Association of Aged Care Service Professionals

The Federal Minister for Aged Care and Minister for Indigenous Health, Ken Wyatt AM, MP  spoke at the Association of Aged Care Service Professionals Meeting in Melbourne on 7 March 2017.

Page last updated: 07 March 2017

PDF printable version of Association of Aged Care Service Professionals (PDF 339 KB)

7 March 2017

Good morning and thank you Tina [Hogarth-Clarke, Chair, Association of Age Service Professionals] for your kind introduction and for inviting me to your meeting.

Before I begin I would like to acknowledge the traditional custodians of the land on which we meet, the Kulin Nation.

I also extend my respects to Elders past, present and future, and to Aboriginal and Torres Strait Islander people here this morning.

May I also thank Angus Kerr [CEO LiveWell Care], Jayne Maini [Director, Millennium Aged Care Consultants] and Anna Lawton [Senior Aged Care Specialist, Financial Adviser, First State Super] for your very informative presentations.

I appreciate and value your views and expert knowledge and see this is a good opportunity to engage.

Aged care in Australia continues to evolve.

As a nation, we need to meet the demographic and cultural challenges not just of today or tomorrow, but for the next 20 years and beyond.

The future of our aged care system is one that produces quality services that are driven by the consumer.

And these services will need to be affordable for individuals, families and for the community.

The Australian Government is the most significant contributor to aged care and currently spends more than $17 billion a year on aged care.

In 2015–16, more than 1.3 million older people received some form of aged care.

Around 235,000 people with higher-care needs were in permanent residential aged care.

In the future, aged care expenditure will continue to grow at a rate of about 6.5 per cent, and is estimated to reach just under $21 billion in 2019-20.

These figures illustrate why affordable and sustainable services in aged care will continue to be key factors in our consultations and decision making.

Since 2012, aged care financing has undergone significant change.

These changes have been even-handed and benefitted consumers, providers and Australia’s taxpayers.

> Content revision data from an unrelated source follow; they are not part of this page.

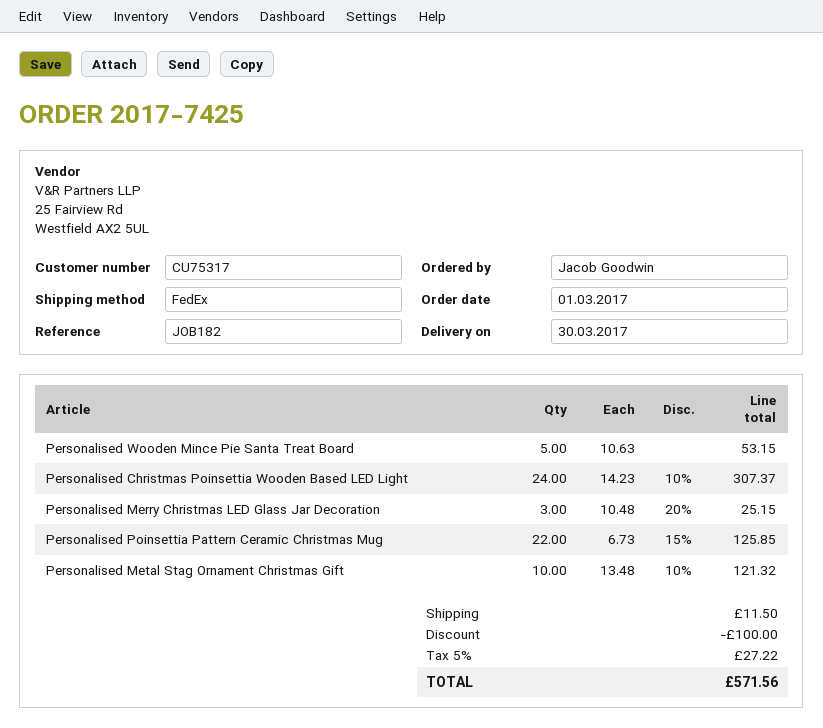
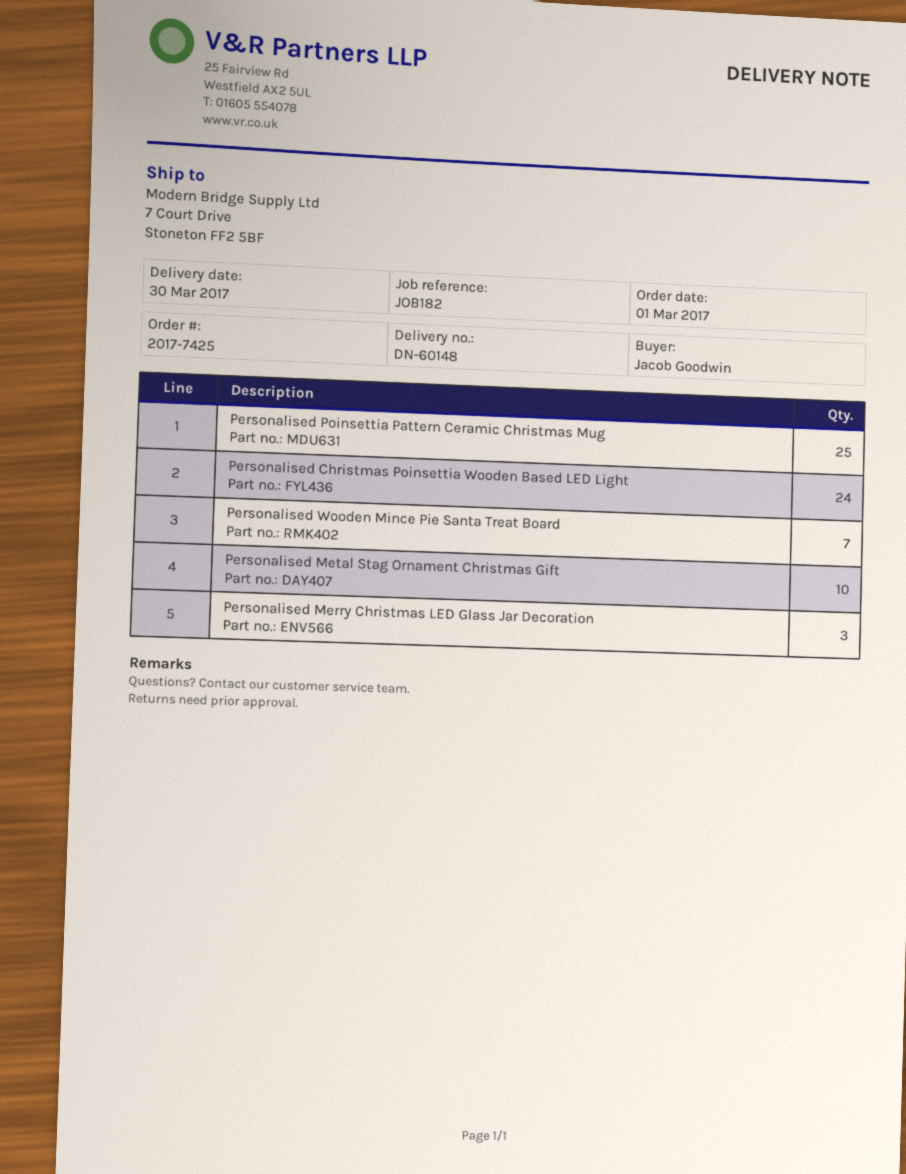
Personalised Wooden Mince Pie Santa Treat Board: 5 -> 7
Personalised Poinsettia Pattern Ceramic Christmas Mug: 22 -> 25

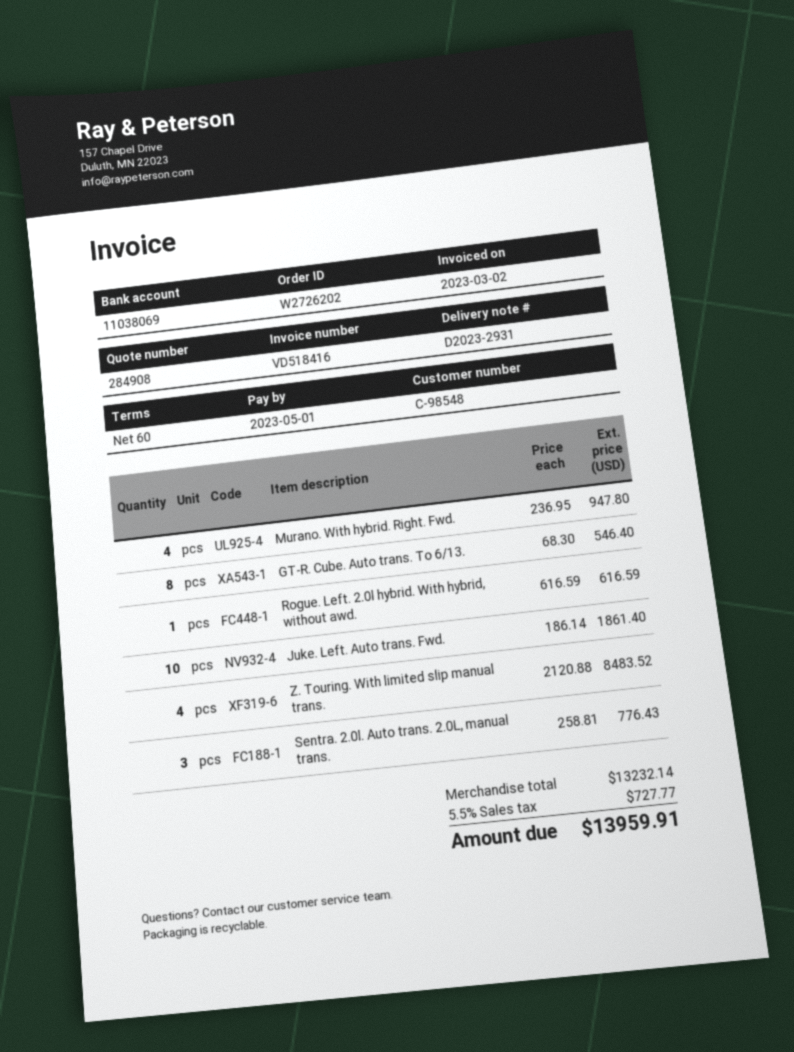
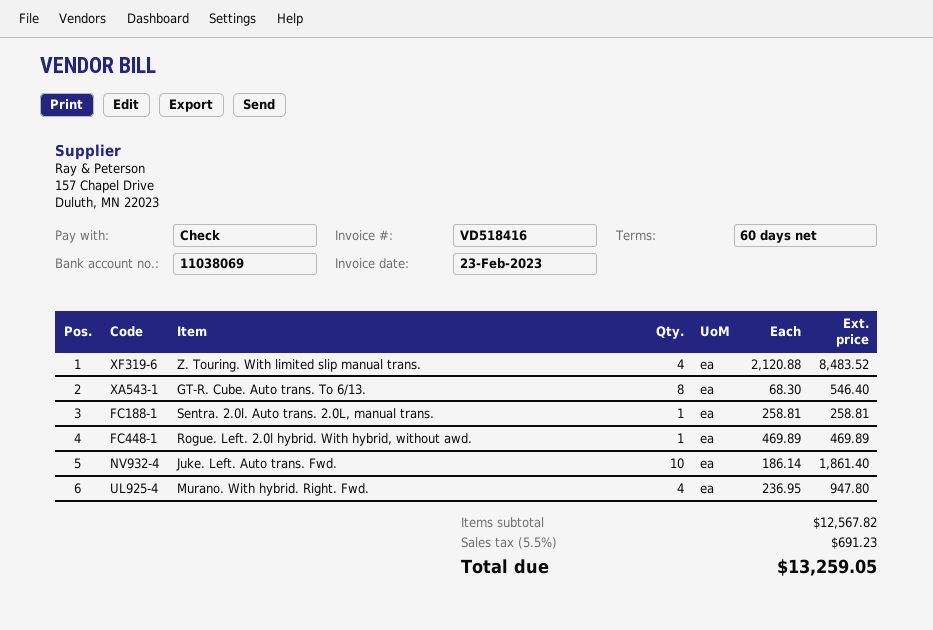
invoice date: 2023-03-02 -> 2023-02-23
Rogue. Left. 2.0l hybrid. With hybrid, without awd.: 1 x 616.59 = 616.59 -> 1 x 469.89 = 469.89
Sentra. 2.0l. Auto trans. 2.0L, manual trans.: 3 x 258.81 = 776.43 -> 1 x 258.81 = 258.81
subtotal: 13232.14 -> 12567.82
tax: 5.5% = 727.77 -> 5.5% = 691.23
total: 13959.91 -> 13259.05

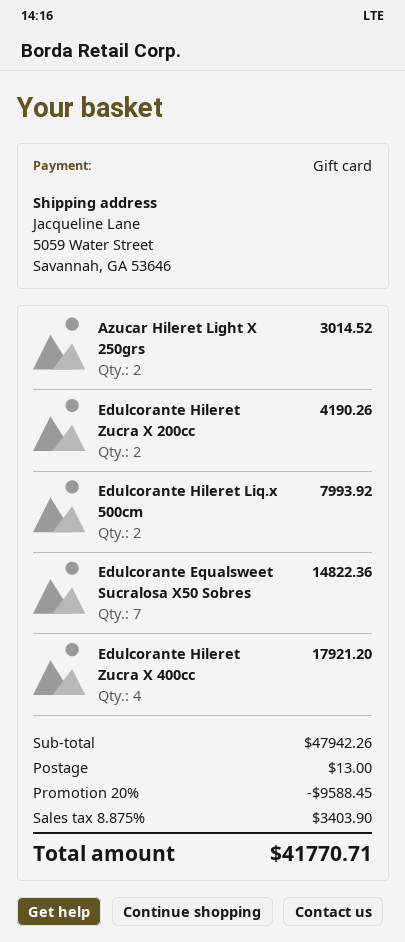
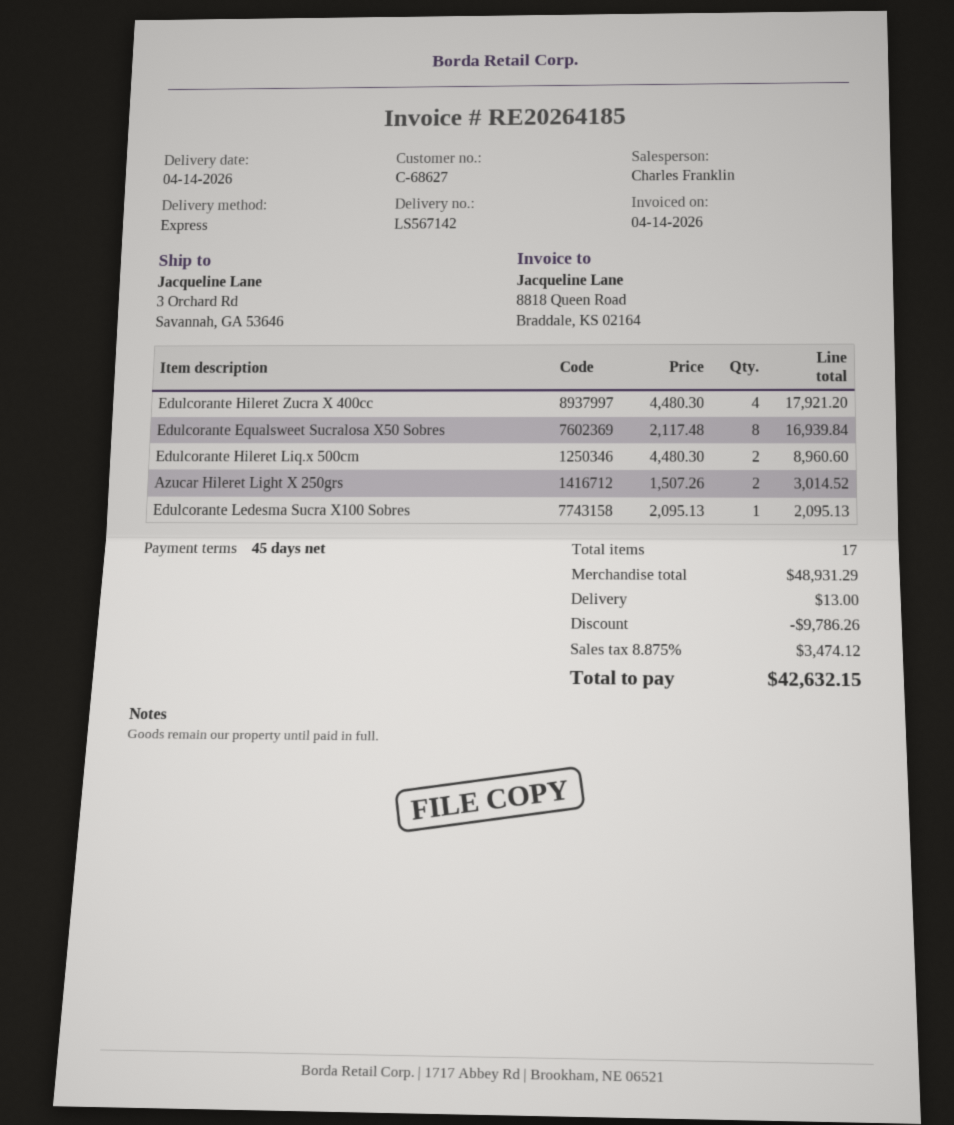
ship to: 5059 Water Street, Savannah, GA 53646 -> 3 Orchard Rd, Savannah, GA 53646
Edulcorante Hileret Zucra X 200cc: 2 for 4190.26 -> none
Edulcorante Hileret Liq.x 500cm: 2 for 7993.92 -> 2 for 8960.60
Edulcorante Equalsweet Sucralosa X50 Sobres: 7 for 14822.36 -> 8 for 16939.84
Edulcorante Ledesma Sucra X100 Sobres: none -> 1 for 2095.13
subtotal: 47942.26 -> 48931.29
discount: 9588.45 -> 9786.26
tax: 8.875% = 3403.90 -> 8.875% = 3474.12
total: 41770.71 -> 42632.15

We all want a system that is affordable, sustainable and flexible.

Consumers have increased access to information and transparency, with aged care homes required to publish the maximum price of accommodation on the My Aged Care website.

The changes announced last week in my release of the Increasing Choice in Home Care means that consumers are now able to direct their home care package funding to the provider of their choice, and change providers if they wish.

We’ve removed retention amounts for lump sums.

Consumers now have more choice in how to pay for their aged care, through a Refundable Accommodation Deposit or a Daily Accommodation Payment, or a combination of the two.

Consumers also benefit from the increased protection of the Aged Care Pricing Commissioner.

The Commissioner’s role includes:

    • the approval of extra service fees; and
    • the approval of proposed accommodation payments that are higher than the maximum amount which, is currently a lump sum of $550,000.
Consumers can also draw down on their Refundable Accommodation Deposit to fund their care.

The Government has also provided clarification on additional service fees.

The supported resident ratio has remained at 40 per cent.

Providers taking residents who have lower means — that is, supported residents — receive government assistance to cover their accommodation costs.

The higher accommodation supplement for newly built and significantly refurbished facilities for supported residents is currently valued at $54.39 per resident per day.

We allow providers to accept market-based lump sums from all eligible residents, regardless of the level of care they receive. The bond pool is up to $18.2 billion, which is up from $15.6 billion .

We’ve also maintained growth of 5.1 per cent.

In order to ensure the sustainability of the aged care system — so that all Australians receive the care they need, when they need it — the Government requires people to contribute towards the cost of their care, where they can afford to do so.

Arrangements for income and means-testing, to offset government subsidy, are in place.

The aged care financing reforms – introduced by the Australian Government from 1 July 2014 – aim to achieve greater equity and consistency in the treatment of different forms of wealth under aged care means-testing.

This includes:
    • a combined income and asset test for residential care;
    • counting lump sums paid for residential accommodation as an asset; and
    • formalising income-testing in home care.
The changes go a considerable way to making the sector sustainable, however, more needs to be done.

The Legislated Review being led by David Tune is looking at the changes implemented so far.

The details of the scope of this review are available online at the Department of Health website.

I expect to receive David Tune’s report later this year.

I will study the report, and along with the valuable discussions I am having with a cross section of the aged care sector, I will take this all into account when I consider the next steps in aged care reform.

It is imperative that the sector remains viable.

Innovative financial products will no doubt be part of the solution.

The settings however, must look to balance the interests of all three parties – providers, consumers and the government.

I want to make the point that no government owns or controls Australia’s aged care system.

We are in partnership with you, and with the wider Australian community, to deliver the right conditions for a strong aged care sector.

And together, we will build better communities and a better, kinder and more cohesive society will be the result.